/---
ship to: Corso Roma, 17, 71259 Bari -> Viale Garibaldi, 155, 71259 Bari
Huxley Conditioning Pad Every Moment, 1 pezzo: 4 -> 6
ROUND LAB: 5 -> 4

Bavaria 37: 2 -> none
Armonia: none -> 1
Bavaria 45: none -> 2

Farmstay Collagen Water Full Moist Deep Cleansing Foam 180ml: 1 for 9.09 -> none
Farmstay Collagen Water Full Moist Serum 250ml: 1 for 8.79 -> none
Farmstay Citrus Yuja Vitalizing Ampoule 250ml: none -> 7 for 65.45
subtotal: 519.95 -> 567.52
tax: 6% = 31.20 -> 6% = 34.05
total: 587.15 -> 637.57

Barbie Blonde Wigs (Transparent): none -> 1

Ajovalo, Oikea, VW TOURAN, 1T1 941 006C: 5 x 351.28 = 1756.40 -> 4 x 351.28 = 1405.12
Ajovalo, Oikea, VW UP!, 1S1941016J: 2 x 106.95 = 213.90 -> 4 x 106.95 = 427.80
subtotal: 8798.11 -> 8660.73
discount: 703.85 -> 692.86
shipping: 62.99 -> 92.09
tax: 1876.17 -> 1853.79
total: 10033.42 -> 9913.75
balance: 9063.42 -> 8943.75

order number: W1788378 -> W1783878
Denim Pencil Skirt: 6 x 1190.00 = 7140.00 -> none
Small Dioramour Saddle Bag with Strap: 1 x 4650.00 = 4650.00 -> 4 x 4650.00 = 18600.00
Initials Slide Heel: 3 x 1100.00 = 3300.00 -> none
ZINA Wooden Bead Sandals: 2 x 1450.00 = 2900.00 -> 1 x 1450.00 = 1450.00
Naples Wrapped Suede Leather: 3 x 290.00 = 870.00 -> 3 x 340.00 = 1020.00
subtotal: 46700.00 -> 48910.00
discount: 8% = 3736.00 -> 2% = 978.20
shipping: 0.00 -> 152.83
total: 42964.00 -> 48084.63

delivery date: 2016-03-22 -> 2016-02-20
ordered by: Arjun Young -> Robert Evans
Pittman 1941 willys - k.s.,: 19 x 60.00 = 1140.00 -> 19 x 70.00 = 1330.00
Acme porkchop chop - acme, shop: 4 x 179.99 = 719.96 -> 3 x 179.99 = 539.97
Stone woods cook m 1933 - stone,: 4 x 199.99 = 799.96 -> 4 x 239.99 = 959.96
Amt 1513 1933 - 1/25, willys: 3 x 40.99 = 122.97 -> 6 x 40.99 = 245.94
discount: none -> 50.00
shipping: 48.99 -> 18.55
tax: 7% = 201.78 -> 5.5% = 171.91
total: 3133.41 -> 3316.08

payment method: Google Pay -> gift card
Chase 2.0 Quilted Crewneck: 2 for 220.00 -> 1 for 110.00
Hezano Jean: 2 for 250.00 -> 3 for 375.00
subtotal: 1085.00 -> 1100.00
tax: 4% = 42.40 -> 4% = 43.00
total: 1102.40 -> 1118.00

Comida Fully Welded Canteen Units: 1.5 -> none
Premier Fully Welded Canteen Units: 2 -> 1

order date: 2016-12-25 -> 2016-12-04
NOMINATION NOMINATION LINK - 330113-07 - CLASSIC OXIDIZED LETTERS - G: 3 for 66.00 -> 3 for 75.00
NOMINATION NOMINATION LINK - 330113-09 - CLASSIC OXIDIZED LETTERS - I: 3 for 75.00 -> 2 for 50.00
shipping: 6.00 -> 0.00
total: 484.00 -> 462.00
\---
- _Exercise description_: Search the material above for "date". Copy each line that has it.

- _The answer_:
delivery date: 2016-03-22 -> 2016-02-20
order date: 2016-12-25 -> 2016-12-04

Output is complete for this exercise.